How to complete this task: The lines to extract run from the first line of the entries through the line that contains "[159,510,310,523] [69,550,211,567] TBD"; reproduce exactly those lines and no others.

[Available records]

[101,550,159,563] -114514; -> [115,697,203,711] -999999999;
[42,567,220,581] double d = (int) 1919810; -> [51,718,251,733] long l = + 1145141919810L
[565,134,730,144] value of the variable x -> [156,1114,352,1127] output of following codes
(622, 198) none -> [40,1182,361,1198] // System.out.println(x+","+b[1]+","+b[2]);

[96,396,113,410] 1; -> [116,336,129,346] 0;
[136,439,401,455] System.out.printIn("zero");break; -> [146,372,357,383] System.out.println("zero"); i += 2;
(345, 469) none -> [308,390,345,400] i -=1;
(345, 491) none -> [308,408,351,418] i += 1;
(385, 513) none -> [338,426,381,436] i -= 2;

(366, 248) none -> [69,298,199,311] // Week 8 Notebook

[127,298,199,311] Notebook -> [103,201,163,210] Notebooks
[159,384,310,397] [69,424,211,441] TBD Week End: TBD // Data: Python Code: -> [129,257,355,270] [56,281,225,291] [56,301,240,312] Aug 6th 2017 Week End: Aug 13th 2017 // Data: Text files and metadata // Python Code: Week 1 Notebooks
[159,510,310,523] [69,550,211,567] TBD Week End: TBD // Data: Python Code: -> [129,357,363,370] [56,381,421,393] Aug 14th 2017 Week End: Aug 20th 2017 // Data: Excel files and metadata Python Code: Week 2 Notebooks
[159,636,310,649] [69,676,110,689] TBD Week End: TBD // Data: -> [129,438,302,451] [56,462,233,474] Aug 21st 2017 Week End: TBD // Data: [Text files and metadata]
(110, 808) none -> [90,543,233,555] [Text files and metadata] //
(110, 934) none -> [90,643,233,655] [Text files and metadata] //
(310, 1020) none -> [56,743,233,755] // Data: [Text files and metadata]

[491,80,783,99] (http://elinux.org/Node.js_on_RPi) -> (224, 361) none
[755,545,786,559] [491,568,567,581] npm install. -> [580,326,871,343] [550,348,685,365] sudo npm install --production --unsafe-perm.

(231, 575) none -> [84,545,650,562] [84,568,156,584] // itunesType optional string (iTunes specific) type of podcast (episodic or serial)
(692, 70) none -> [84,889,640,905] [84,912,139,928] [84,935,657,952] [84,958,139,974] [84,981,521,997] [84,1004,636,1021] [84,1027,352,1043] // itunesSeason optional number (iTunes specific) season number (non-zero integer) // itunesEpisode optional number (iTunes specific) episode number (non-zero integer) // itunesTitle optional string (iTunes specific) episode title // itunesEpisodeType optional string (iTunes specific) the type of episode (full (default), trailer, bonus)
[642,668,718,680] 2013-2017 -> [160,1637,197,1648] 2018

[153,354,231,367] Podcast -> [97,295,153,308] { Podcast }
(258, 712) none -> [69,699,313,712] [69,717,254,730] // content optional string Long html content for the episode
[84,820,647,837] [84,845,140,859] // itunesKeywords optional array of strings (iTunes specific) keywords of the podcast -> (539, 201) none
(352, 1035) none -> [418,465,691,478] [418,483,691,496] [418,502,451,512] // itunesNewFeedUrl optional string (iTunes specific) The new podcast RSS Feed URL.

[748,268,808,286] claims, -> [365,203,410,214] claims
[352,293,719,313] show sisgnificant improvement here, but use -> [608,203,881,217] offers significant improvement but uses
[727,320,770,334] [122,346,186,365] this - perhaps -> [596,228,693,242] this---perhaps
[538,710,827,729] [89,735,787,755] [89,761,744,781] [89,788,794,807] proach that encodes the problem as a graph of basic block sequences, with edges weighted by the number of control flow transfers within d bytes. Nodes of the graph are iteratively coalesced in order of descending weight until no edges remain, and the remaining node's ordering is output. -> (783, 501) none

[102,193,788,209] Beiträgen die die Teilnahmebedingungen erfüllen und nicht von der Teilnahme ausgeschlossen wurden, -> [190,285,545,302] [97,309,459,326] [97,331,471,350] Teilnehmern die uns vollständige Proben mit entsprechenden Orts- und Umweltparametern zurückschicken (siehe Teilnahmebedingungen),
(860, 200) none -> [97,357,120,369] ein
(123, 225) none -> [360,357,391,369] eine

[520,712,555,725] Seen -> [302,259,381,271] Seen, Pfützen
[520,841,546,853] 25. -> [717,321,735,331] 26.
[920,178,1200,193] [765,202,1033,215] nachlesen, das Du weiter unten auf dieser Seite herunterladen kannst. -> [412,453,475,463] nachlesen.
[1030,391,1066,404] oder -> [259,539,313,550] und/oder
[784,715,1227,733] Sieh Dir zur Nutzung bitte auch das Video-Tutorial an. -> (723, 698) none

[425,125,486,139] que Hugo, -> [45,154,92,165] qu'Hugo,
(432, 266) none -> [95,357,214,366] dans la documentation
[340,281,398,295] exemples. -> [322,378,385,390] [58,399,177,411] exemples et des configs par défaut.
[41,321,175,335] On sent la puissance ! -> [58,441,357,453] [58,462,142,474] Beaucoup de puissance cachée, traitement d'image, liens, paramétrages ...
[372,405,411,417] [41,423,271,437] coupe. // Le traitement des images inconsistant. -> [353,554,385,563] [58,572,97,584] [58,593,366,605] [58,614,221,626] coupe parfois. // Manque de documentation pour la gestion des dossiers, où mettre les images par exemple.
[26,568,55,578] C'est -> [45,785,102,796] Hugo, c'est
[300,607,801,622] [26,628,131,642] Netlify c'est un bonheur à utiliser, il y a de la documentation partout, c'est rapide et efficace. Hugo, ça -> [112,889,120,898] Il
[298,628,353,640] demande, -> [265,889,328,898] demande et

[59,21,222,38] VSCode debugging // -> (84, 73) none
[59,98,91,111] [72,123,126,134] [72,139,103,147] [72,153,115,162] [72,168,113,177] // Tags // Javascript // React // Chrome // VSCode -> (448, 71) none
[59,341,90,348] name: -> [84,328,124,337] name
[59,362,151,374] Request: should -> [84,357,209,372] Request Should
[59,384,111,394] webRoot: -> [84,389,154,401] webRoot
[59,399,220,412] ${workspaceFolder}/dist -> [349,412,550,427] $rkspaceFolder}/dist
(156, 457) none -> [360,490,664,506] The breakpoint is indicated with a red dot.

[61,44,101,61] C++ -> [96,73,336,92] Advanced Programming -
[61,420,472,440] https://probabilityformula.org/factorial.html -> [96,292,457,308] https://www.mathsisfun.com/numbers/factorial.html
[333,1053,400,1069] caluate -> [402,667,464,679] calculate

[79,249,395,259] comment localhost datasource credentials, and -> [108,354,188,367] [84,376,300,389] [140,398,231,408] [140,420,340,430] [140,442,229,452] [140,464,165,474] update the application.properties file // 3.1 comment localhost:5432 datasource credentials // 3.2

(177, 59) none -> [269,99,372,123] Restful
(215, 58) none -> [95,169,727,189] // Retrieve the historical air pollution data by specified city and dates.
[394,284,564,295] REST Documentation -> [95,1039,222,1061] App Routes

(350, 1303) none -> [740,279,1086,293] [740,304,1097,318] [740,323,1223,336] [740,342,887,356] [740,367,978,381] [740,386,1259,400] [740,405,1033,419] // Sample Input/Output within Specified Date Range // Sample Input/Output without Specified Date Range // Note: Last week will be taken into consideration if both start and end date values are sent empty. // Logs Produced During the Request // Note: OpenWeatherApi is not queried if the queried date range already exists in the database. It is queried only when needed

[/Available records]

Solved exercise:
[101,550,159,563] -114514; -> [115,697,203,711] -999999999;
[42,567,220,581] double d = (int) 1919810; -> [51,718,251,733] long l = + 1145141919810L
[565,134,730,144] value of the variable x -> [156,1114,352,1127] output of following codes
(622, 198) none -> [40,1182,361,1198] // System.out.println(x+","+b[1]+","+b[2]);

[96,396,113,410] 1; -> [116,336,129,346] 0;
[136,439,401,455] System.out.printIn("zero");break; -> [146,372,357,383] System.out.println("zero"); i += 2;
(345, 469) none -> [308,390,345,400] i -=1;
(345, 491) none -> [308,408,351,418] i += 1;
(385, 513) none -> [338,426,381,436] i -= 2;

(366, 248) none -> [69,298,199,311] // Week 8 Notebook

[127,298,199,311] Notebook -> [103,201,163,210] Notebooks
[159,384,310,397] [69,424,211,441] TBD Week End: TBD // Data: Python Code: -> [129,257,355,270] [56,281,225,291] [56,301,240,312] Aug 6th 2017 Week End: Aug 13th 2017 // Data: Text files and metadata // Python Code: Week 1 Notebooks
[159,510,310,523] [69,550,211,567] TBD Week End: TBD // Data: Python Code: -> [129,357,363,370] [56,381,421,393] Aug 14th 2017 Week End: Aug 20th 2017 // Data: Excel files and metadata Python Code: Week 2 Notebooks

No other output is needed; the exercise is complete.